Le Québec se classe parmi les premiers

L’entrée d’Ubisoft à Montréal. La métropole québécoise arrive au premier rang des grandes villes dans le secteur de l’industrie numérique.
Photo: graham hughes la presse canadienne L’entrée d’Ubisoft à Montréal. La métropole québécoise arrive au premier rang des grandes villes dans le secteur de l’industrie numérique.

Le Québec fait bonne figure en matière de compétitivité fiscale auprès des entreprises, rapporte KPMG. Montréal arrivait même au premier rang d’un classement de grandes villes internationales dans les secteurs de l’industrie numérique et de la recherche et développement avant que ne s’y applique la récente réduction des programmes de crédits d’impôt.

 

Montréal présente le troisième fardeau fiscal global le plus faible pour les entreprises dans le classement général que la firme de consultants KPMG dresse à partir de 51 grandes villes d’au moins deux millions d’habitants dans une dizaine de pays. Avec un impôt sur les bénéfices, des taxes et autres charges sociales dont le total équivaut à seulement 55,6 % de la moyenne américaine, la métropole québécoise ne cède le pas qu’à Toronto (51,6 %) et Vancouver (54,5 %), damant entre autres le pion à Manchester (44e avec 58,1 %), en Angleterre, à Boston (22e avec 90 %), aux États-Unis, à Melbourne (41e avec 111 %), en Australie, et à Paris (dernière avec 166,9 %), en France.

 

Montréal fait encore mieux dans le secteur des services numériques, notamment dans le développement de logiciels et les jeux vidéo, s’y classant au premier rang (16,9 %), coiffant au poteau Toronto (17,1 %) et suivie de plus loin par Vancouver (44,4 %). Montréal est aussi première dans le secteur de la recherche et développement (21,8 %), cette fois devant Vancouver (36,1 %) et Toronto (39,3 %).

 

Le principal avantage des villes canadiennes dans le secteur numérique, note KPMG, tient aux « encouragements provinciaux importants qui sont offerts en vue de fournir un soutien financier pour les concepteurs de jeux vidéo et pour d’autres sociétés de médias électroniques ». La firme de consultants constate la même chose en recherche et développement, citant les généreux programmes de crédits d’impôt des gouvernements fédéral et provinciaux.

  

Avant et après le budget Leitao

 

Établi en fonction de la situation au 1er janvier, ce tableau n’est déjà plus tout à fait exact en ce qui concerne le Québec, où les programmes d’aide fiscale aux entreprises ont fait l’objet, il y a deux semaines, de compressions dans le premier budget du gouvernement Couillard.

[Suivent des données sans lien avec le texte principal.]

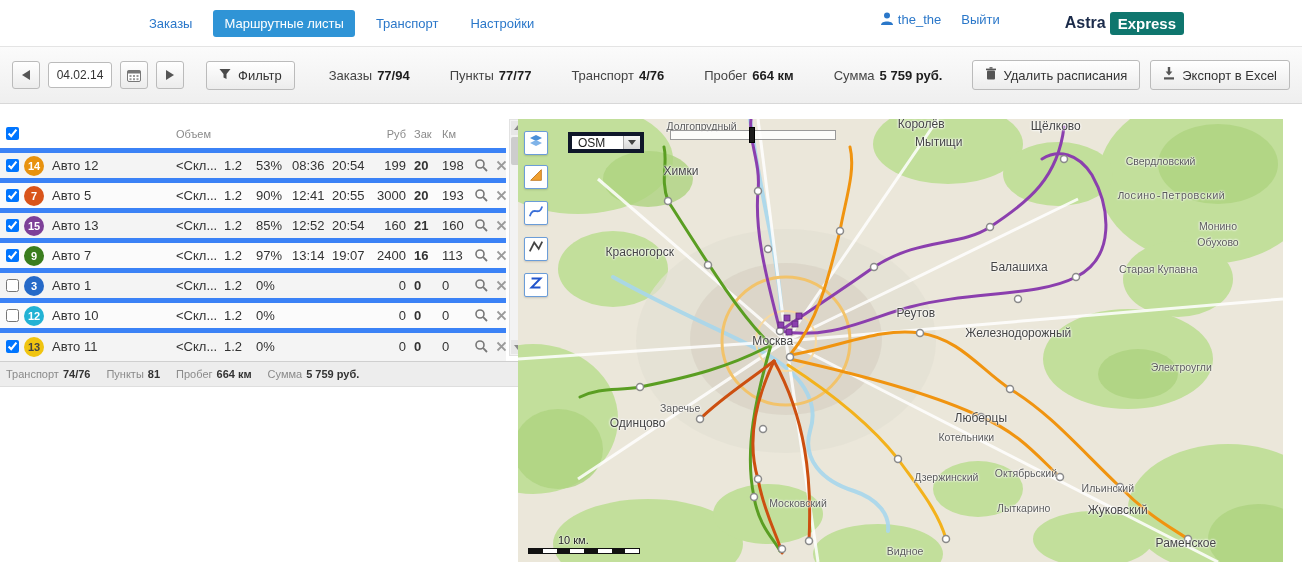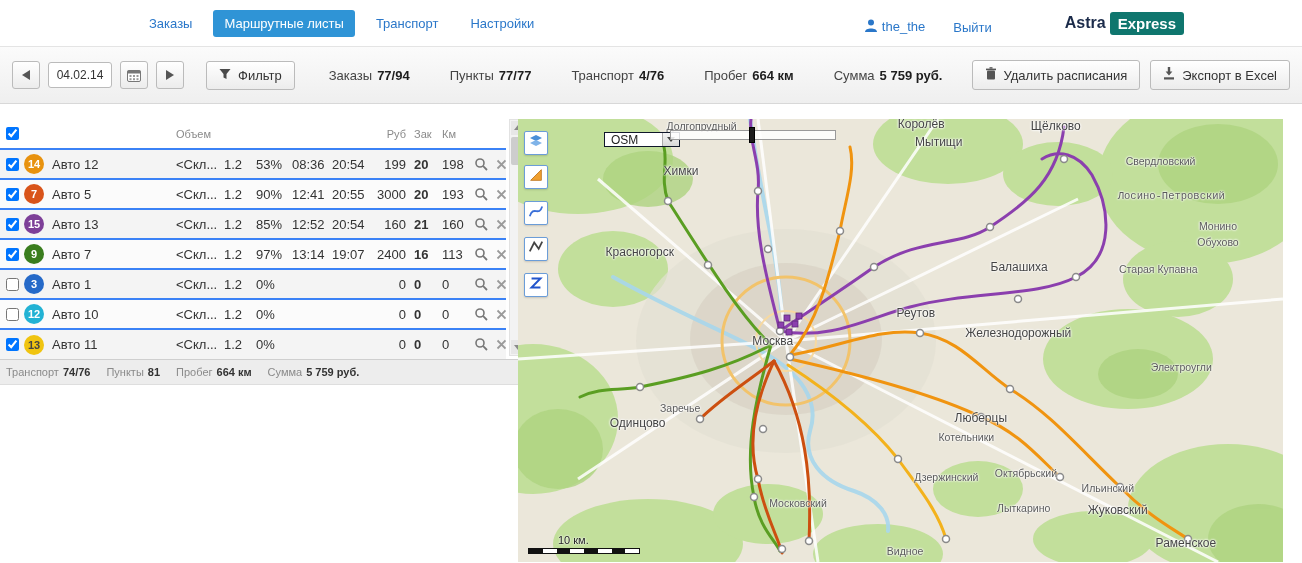--- a/index.html
+++ b/index.html
@@ -11,7 +11,7 @@
   .tabs { display:flex; align-items:center; gap:10px; margin-left:138px; }
   .tab { color:#2a77c9; font-size:13px; padding:6px 11px; border-radius:3px; cursor:pointer; white-space:nowrap; }
   .tab.active { background:#2f94d6; color:#fff; }
-  .userarea { margin-left:auto; display:flex; align-items:flex-end; gap:28px; margin-right:118px; font-size:13px; }
+  .userarea { margin-left:auto; display:flex; align-items:flex-start; gap:20px; margin-right:118px; font-size:13px; }
   .userlink { color:#2a77c9; display:flex; align-items:center; gap:5px; cursor:pointer; }
   .brand { display:flex; align-items:center; gap:4px; margin-left:45px; font-weight:bold; font-size:16px; color:#1b2b4a; }
   .brand .express { background:#0f766e; color:#fff; padding:3px 8px; border-radius:3px; font-size:15px; }

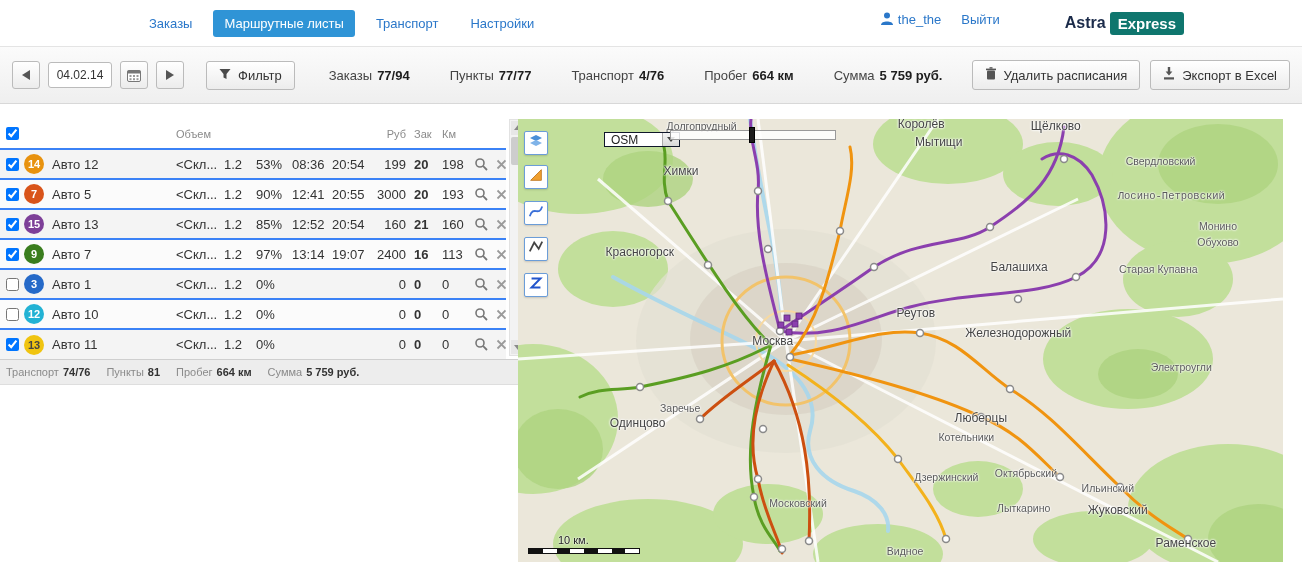--- a/index.html
+++ b/index.html
@@ -70,8 +70,8 @@
   .btn-layers { left:6px; top:12px; }
   .tool-1 { left:6px; top:46px; } .tool-2 { left:6px; top:82px; } .tool-3 { left:6px; top:118px; } .tool-4 { left:6px; top:154px; }
 
-  .layer-select { position:absolute; left:50px; top:13px; width:76px; height:15px; background:#fff; border:1px solid #0f172a;
-    display:flex; align-items:center; font-size:12px; color:#222; cursor:pointer;margin-left:36px; }
+  .layer-select { position:absolute; left:50px; top:13px; width:76px; height:21px; background:#fff; border:4px solid #0f172a;
+    display:flex; align-items:center; font-size:12px; color:#222; cursor:pointer; }
   .layer-select .val { flex:1; padding-left:6px; }
   .sel-arrow { width:17px; height:100%; background:linear-gradient(#f4f4f4,#d8d8d8); border-left:1px solid #aaa;
     display:flex; align-items:center; justify-content:center; }

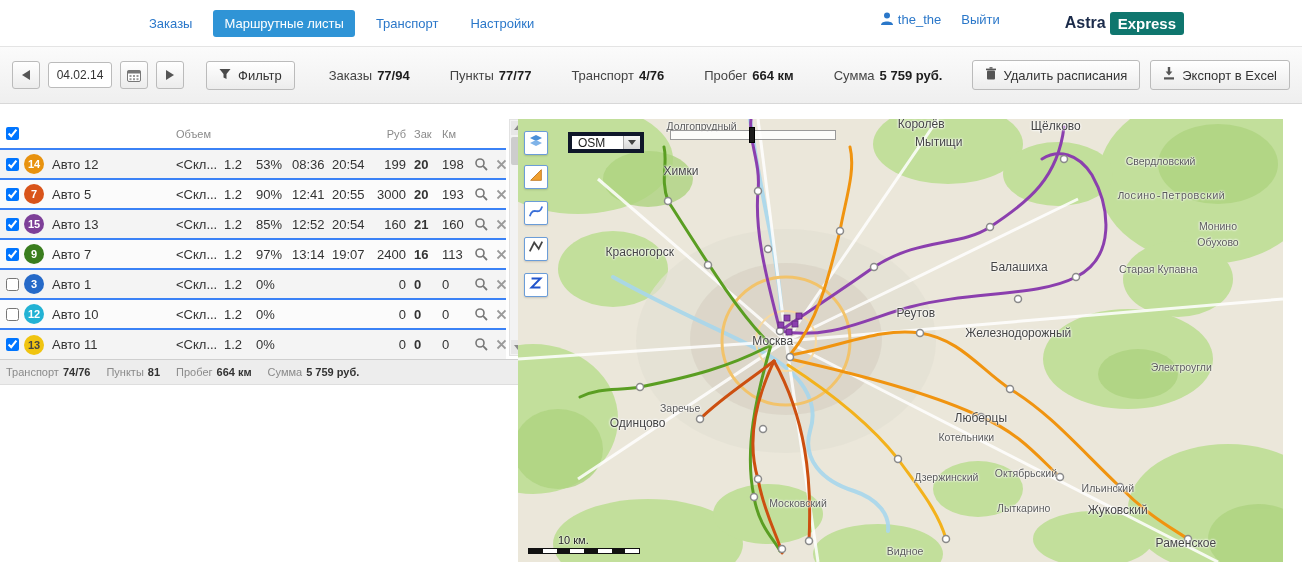--- a/index.html
+++ b/index.html
@@ -33,7 +33,7 @@
 
   table { border-collapse:collapse; table-layout:fixed; width:506px; font-size:13px; }
   thead td { font-size:11px; color:#8a8a8a; padding:5px 2px; height:26px; }
-  tbody tr { height:30px; border-top:2px solid #3b82f6; }
+  tbody tr { height:30px; border-top:5px solid #3b82f6; }
   tbody tr:nth-child(odd) { background:#f4f4f4; }
   tbody tr:nth-child(even) { background:#fbfbfb; }
   td { padding:0 2px; overflow:hidden; white-space:nowrap; }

La réduction de 20 % d’une trentaine de crédits d’impôt aux entreprises touchera, entre autres, justement les programmes destinés à la recherche et développement, à la production multimédia et au développement des affaires électroniques. « Il faudrait refaire tous nos calculs pour évaluer l’importance exacte de cet impact. Mais il y en aura un, c’est clair »,a déclaré au Devoir Denis Lacroix, associé, fiscalité internationale, chez KPMG.

 

La nouvelle a été mal reçue par les principaux intéressés, qui font valoir l’importance déterminante de ces programmes dans l’attractivité du Québec auprès des investisseurs et qui s’expliquent mal qu’on n’ait pas au moins attendu les conclusions de la Commission d’examen sur la fiscalité qui vient d’être formée. « On est en contact avec des entreprises qui se questionnent sérieusement [et qui] se demandent si Montréal est toujours le bon choix pour leurs investissements actuels et à venir », avait déclaré au Devoir l’économiste en chef de Montréal international, Christian Bernard, au lendemain du budget. « C’est inquiétant pour la croissance future de l’industrie », a martelé lundi le patron du studio Warner Brothers Montréal et ancien d’Ubisoft, Martin Carrier.

  

Petit facteur qui peut devenir grand

 

Souvent présentés comme un facteur décisif, les impôts et autres charges et avantages fiscaux ne compteraient que pour 6 % à 14 % du total des coûts des entreprises manufacturières et 2 % à 10 % de celles du secteur des services, notait cet hiver KPMG dans un autre classement où le Québec et le Canada étaient encore une fois arrivés en tête et où l’on faisait état, cette fois, de l’ensemble des coûts d’exploitation des entreprises. « Cela peut apparaître faible, par rapport à d’autres coûts, comme ceux de la main-d’oeuvre, mais parfois c’est l’un des seuls facteurs où une ville peut se démarquer d’une autre », a fait valoir Denis Lacroix.